Of course, breed isn’t the only factor when it comes to determining a hen’s personality. Individual quirks and tendencies have a lot to do with it, but the other big factor owners can control is their upbringing; generally speaking, the younger you get your birds, the more likely they are to bond with you. Hatching from eggs can be a delicate process and not necessarily recommended for beginners, but starting with chicks is often a great way to ensure the birds are well-bonded with their owners. The other option would be starting with pullets (hens between 4-16 weeks old), which requires no specialized equipment or transition into adulthood.

Those looking to buy chicks and pullets can try the Tractor Supply in Enumclaw ,the Buckley Farm and Feed, or search for local farms selling off some birds. Chicks and eggs are also often available for delivery through the mail, which will allow a wider selection if the local options don’t have the breed you’re looking for. If you’re willing to drive a bit more, rescue hens are also an option – older hens who are considered “spent” by the industry, but will continue to lay eggs at a regular rate in a backyard setting – from places like the Animal Place Sanctuary in Vacaville, California.


Do I need a permit to raise chickens?

While local regulations vary, people living in Pierce County do not need a permit to raise hens on their property; however, the number of hens and other livestock/small animals they can have is dictated by the size of their property.
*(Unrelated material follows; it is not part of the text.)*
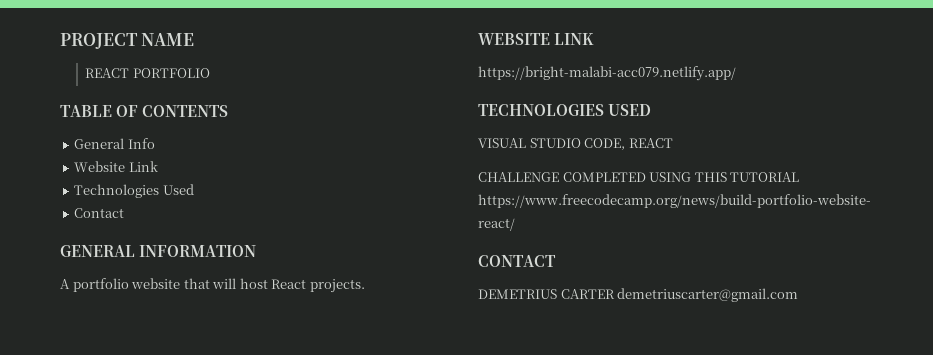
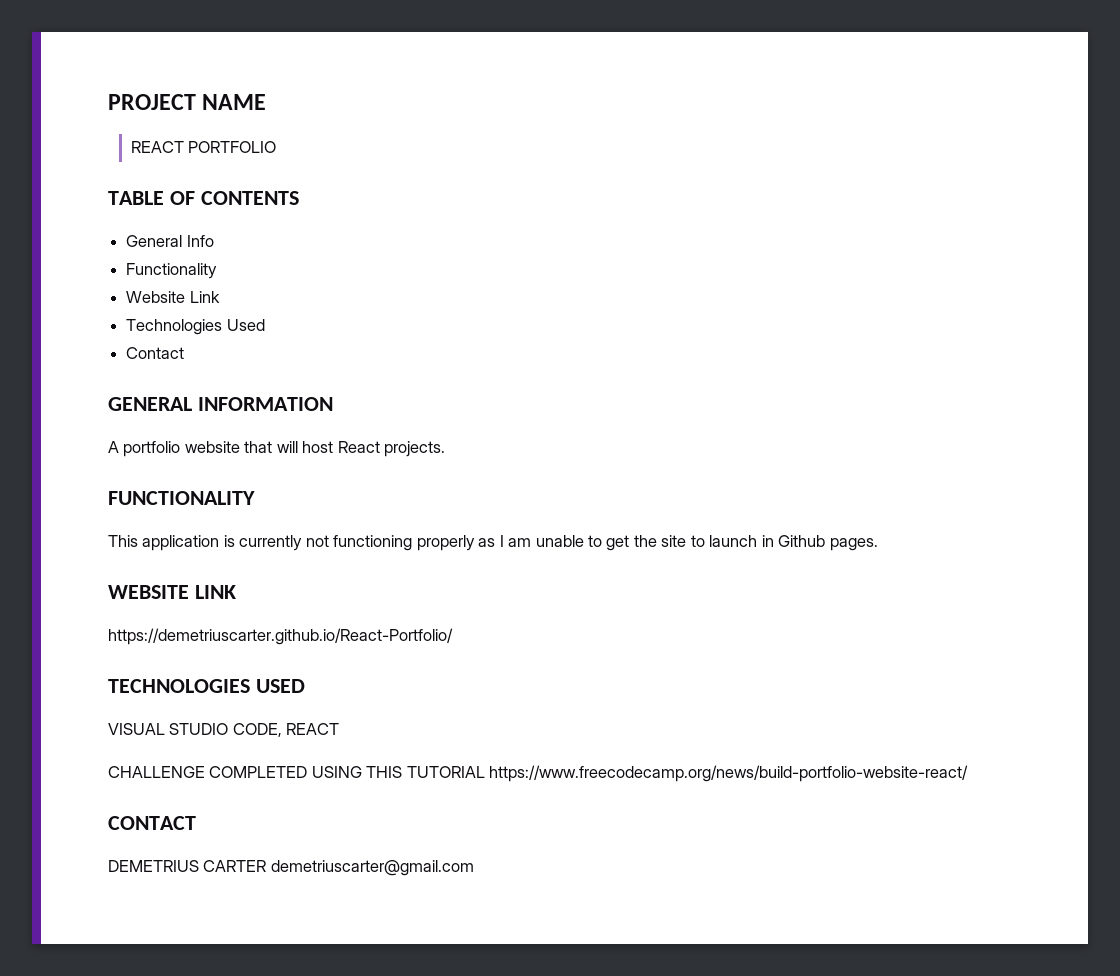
(155, 143) none -> [126,263,218,279] // Functionality
(365, 286) none -> [108,491,255,505] [108,535,878,551] // FUNCTIONALITY // This application is currently not functioning properly as I am unable to get the site to launch in Github pages.
[478,66,736,81] https://bright-malabi-acc079.netlify.app/ -> [108,628,453,645] https://demetriuscarter.github.io/React-Portfolio/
Anyone living in an urban area is also not allowed to keep roosters.

How do I safely clean and consume my eggs?

This is a very real consideration for chicken keepers, as both the birds and their eggs can carry salmonella and other diseases that range from the merely unpleasant to the potentially fatal. Washing hands before and after touching the birds and cutting down on petting and cuddling are the best ways to avoid catching salmonella directly from the bird herself, while eggs should be carefully inspected and cleaned before consumption to ensure they’re safe and ready to eat.
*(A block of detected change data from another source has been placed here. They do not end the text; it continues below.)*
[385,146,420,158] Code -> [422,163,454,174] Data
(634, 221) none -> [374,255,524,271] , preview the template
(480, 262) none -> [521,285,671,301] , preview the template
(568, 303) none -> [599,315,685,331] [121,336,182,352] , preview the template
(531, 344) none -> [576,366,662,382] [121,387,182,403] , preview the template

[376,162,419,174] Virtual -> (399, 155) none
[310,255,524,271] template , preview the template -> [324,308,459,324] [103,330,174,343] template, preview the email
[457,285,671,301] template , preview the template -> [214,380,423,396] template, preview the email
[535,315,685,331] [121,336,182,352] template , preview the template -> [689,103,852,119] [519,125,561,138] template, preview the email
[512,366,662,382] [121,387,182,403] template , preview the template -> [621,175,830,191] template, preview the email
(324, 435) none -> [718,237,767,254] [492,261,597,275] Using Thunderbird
How long will my chickens live?

This can dependent on a lot of factors, like size, breed, and living environment, but chickens generally live between five and 10 years. In general, chickens live longer the fewer eggs they produce, and smaller birds also tend to have the longest lifespans – in both cases because their bodies are expending fewer resources on a daily basis to produce eggs or support large amounts of muscle mass. Rehoming chickens ranges from difficult to nearly impossible – local shelters almost never take them, and specialized rescues can be hard to find – so anyone looking into chicken-keeping should know they may be signing up for a decade-long commitment.

While these are far from the only questions that will come up during the long and wild ride that is raising backyard chickens, like parenting, there’s no way of fully knowing what you’re getting into when you get your first flock of hens – either the stressors and conundrums to the immense pride you feel when serving your first batch of farm-fresh eggs. Whatever happens, though, keeping chickens is sure to be a rich experience and, hopefully, a delightful and delicious adventure.